## [WHAT THE EXERCISE ASKS]
Exactly reproduce the lines from the one holding "tax: 587.94 -> 608.69" through the final line of the listing below, with both ends included and nothing else.

## [EXTRACTED INFORMATION]
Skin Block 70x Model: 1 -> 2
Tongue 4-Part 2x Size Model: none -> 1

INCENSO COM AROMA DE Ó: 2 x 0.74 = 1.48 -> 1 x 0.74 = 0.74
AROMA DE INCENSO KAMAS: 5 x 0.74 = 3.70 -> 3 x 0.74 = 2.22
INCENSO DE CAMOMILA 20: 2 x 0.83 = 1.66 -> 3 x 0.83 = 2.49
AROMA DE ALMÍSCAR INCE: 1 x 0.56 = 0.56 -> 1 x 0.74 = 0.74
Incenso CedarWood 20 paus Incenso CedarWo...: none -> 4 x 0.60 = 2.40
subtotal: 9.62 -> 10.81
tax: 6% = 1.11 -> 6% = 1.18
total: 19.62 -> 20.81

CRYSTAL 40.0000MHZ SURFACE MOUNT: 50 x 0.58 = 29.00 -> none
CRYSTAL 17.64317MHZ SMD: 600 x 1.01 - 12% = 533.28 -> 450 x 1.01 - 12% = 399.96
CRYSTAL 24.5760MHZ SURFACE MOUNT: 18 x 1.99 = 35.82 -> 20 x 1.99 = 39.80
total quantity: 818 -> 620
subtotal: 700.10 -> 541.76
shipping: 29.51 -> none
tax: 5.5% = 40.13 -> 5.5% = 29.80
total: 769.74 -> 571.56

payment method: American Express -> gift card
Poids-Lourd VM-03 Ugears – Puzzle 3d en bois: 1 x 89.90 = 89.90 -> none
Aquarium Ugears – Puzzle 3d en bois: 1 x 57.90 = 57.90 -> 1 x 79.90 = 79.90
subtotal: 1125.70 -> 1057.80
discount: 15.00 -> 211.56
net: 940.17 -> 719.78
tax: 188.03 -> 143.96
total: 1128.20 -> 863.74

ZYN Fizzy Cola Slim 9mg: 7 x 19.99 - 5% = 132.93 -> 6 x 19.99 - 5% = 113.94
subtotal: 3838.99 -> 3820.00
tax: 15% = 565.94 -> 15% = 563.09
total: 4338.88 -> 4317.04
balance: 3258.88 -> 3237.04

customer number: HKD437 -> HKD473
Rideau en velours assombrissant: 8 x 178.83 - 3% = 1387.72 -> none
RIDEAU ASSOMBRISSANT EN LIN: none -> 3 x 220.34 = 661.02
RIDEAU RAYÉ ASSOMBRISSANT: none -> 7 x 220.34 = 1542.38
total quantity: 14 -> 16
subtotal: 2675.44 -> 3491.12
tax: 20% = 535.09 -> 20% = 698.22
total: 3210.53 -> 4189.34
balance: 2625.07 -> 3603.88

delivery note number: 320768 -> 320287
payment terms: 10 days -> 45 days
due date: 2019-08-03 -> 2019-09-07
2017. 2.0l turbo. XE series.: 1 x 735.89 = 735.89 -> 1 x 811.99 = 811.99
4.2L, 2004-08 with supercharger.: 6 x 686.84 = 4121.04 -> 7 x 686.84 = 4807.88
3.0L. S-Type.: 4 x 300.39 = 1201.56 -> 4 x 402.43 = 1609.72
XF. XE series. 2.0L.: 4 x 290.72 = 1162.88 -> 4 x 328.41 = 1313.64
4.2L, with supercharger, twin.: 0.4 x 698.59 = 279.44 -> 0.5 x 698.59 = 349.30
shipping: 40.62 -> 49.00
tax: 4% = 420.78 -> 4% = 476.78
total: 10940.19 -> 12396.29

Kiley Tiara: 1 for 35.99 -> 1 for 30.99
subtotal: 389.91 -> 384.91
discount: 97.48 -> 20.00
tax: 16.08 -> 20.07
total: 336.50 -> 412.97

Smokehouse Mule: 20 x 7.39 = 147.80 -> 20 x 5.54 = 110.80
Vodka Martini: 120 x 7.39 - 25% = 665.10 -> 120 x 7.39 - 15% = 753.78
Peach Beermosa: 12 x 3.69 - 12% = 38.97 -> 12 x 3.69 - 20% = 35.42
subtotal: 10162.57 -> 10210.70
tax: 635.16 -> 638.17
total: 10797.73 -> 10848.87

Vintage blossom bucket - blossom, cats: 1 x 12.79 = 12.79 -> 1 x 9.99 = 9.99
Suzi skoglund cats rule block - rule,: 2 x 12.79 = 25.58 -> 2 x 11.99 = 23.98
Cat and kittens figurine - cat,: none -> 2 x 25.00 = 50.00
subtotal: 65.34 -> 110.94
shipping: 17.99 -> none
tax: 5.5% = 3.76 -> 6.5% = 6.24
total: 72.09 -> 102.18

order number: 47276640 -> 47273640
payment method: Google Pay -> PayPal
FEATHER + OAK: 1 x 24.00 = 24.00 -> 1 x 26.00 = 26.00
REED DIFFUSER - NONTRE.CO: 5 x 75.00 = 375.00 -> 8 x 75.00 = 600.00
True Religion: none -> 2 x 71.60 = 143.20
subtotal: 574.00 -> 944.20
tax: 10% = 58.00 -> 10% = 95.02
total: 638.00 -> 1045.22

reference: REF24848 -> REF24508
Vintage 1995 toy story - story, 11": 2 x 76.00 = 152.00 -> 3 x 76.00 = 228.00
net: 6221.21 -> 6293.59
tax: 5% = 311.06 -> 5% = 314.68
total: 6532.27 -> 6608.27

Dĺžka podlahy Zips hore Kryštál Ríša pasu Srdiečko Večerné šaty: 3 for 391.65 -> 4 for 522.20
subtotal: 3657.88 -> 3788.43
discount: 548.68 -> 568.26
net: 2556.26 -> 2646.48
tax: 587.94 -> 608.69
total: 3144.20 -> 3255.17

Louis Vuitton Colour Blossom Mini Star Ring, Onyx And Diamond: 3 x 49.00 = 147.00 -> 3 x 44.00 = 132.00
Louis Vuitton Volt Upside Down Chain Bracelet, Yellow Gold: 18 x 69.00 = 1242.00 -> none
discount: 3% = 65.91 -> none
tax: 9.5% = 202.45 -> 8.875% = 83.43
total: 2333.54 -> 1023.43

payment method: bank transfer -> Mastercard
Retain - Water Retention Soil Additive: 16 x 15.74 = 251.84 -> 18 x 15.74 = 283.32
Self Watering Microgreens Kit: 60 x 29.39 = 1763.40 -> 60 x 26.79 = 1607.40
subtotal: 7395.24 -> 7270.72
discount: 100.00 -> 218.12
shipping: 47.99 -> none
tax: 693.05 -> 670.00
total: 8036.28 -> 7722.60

## [TASK SOLUTION]
tax: 587.94 -> 608.69
total: 3144.20 -> 3255.17

Louis Vuitton Colour Blossom Mini Star Ring, Onyx And Diamond: 3 x 49.00 = 147.00 -> 3 x 44.00 = 132.00
Louis Vuitton Volt Upside Down Chain Bracelet, Yellow Gold: 18 x 69.00 = 1242.00 -> none
discount: 3% = 65.91 -> none
tax: 9.5% = 202.45 -> 8.875% = 83.43
total: 2333.54 -> 1023.43

payment method: bank transfer -> Mastercard
Retain - Water Retention Soil Additive: 16 x 15.74 = 251.84 -> 18 x 15.74 = 283.32
Self Watering Microgreens Kit: 60 x 29.39 = 1763.40 -> 60 x 26.79 = 1607.40
subtotal: 7395.24 -> 7270.72
discount: 100.00 -> 218.12
shipping: 47.99 -> none
tax: 693.05 -> 670.00
total: 8036.28 -> 7722.60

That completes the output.